PROBLEM TO SOLVE:
Search the data for the word "none" and copy every line that contains it.

Detected change data:
###
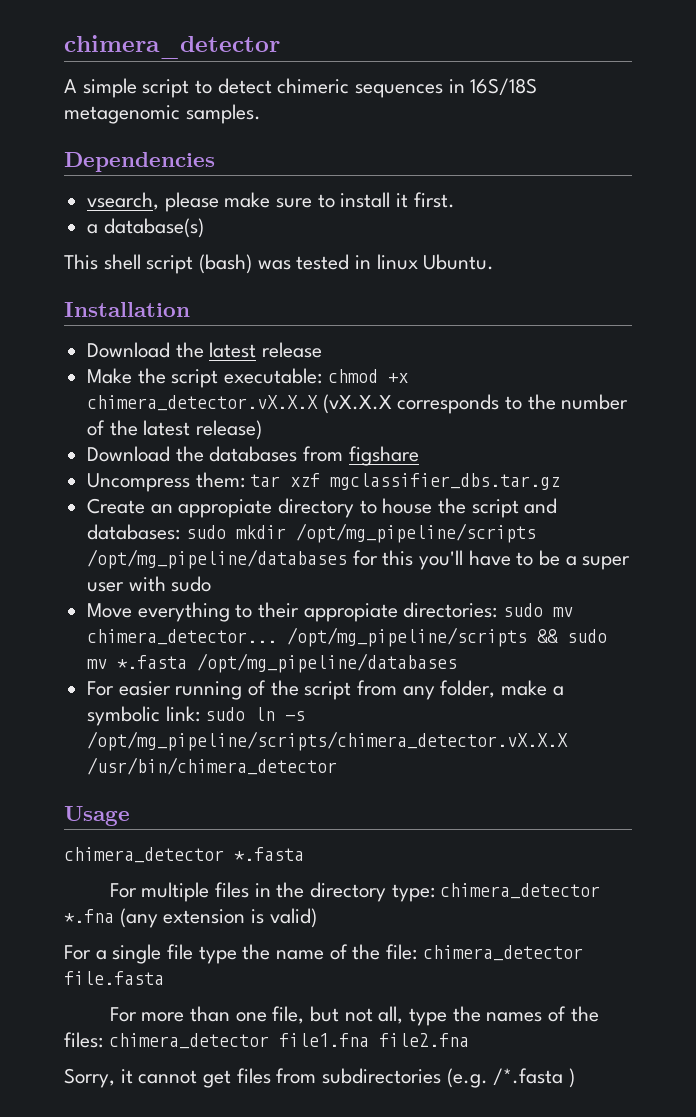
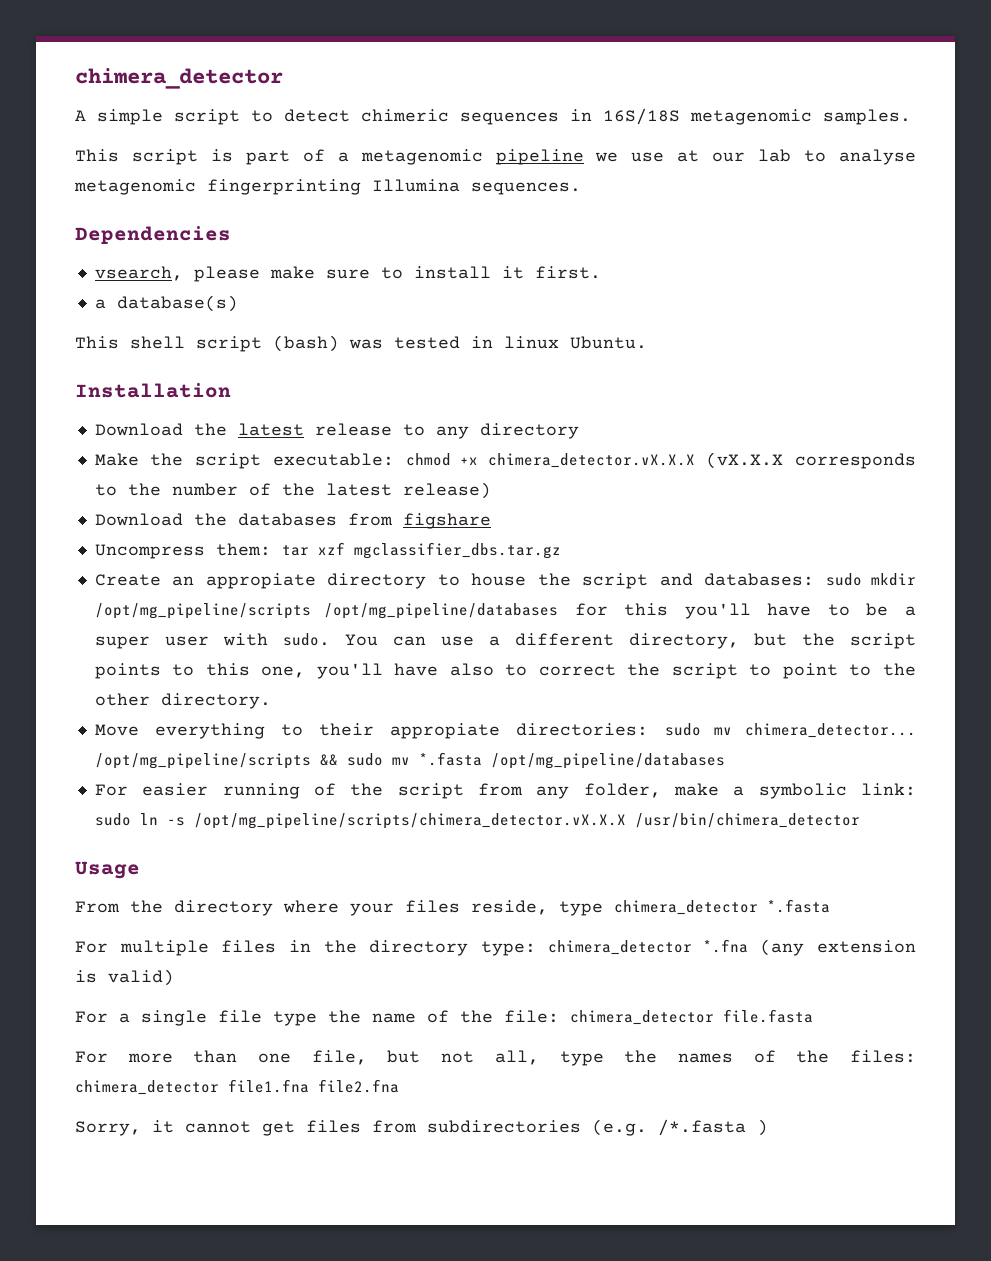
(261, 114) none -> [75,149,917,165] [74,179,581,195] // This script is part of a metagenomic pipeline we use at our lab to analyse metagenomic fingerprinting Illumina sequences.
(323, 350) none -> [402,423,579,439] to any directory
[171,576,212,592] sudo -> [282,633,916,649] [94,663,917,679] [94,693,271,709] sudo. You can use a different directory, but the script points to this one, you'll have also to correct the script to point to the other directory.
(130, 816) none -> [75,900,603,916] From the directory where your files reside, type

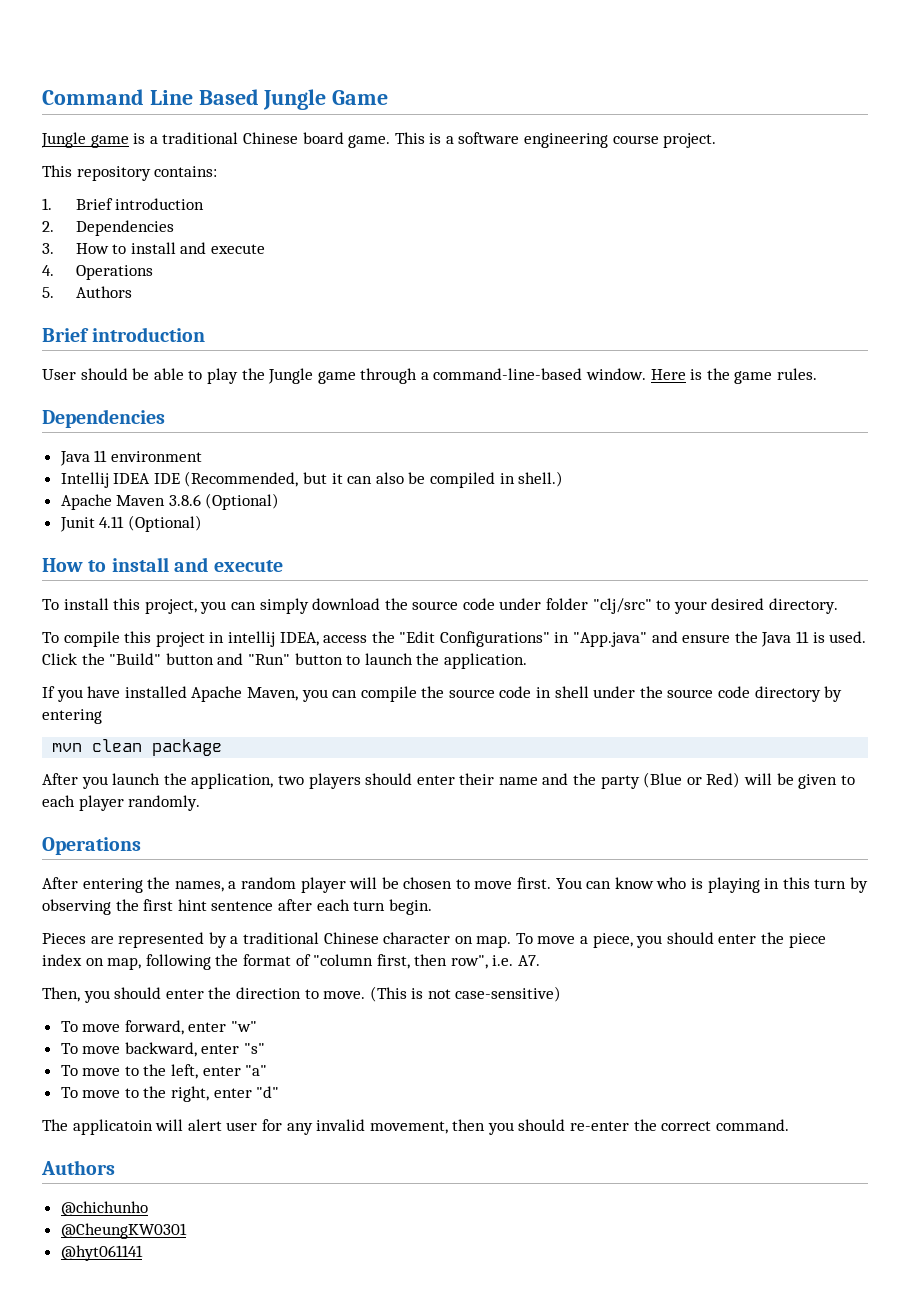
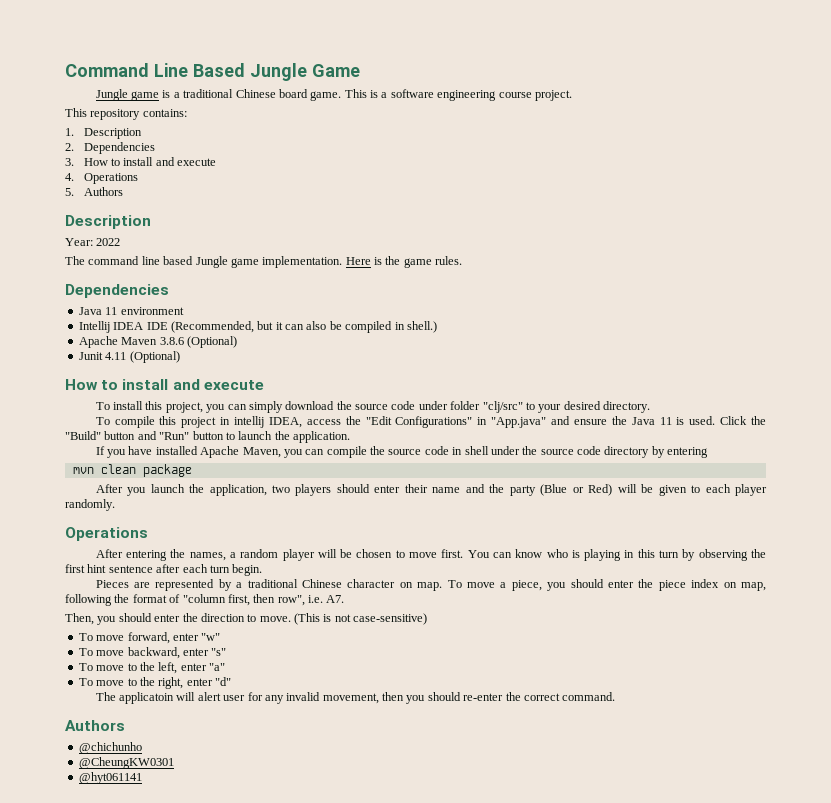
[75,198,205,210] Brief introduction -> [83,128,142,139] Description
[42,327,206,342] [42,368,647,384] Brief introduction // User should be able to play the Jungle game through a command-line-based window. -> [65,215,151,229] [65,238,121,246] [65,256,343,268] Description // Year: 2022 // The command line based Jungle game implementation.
###
THE COMPLETED TASK:
(261, 114) none -> [75,149,917,165] [74,179,581,195] // This script is part of a metagenomic pipeline we use at our lab to analyse metagenomic fingerprinting Illumina sequences.
(323, 350) none -> [402,423,579,439] to any directory
(130, 816) none -> [75,900,603,916] From the directory where your files reside, type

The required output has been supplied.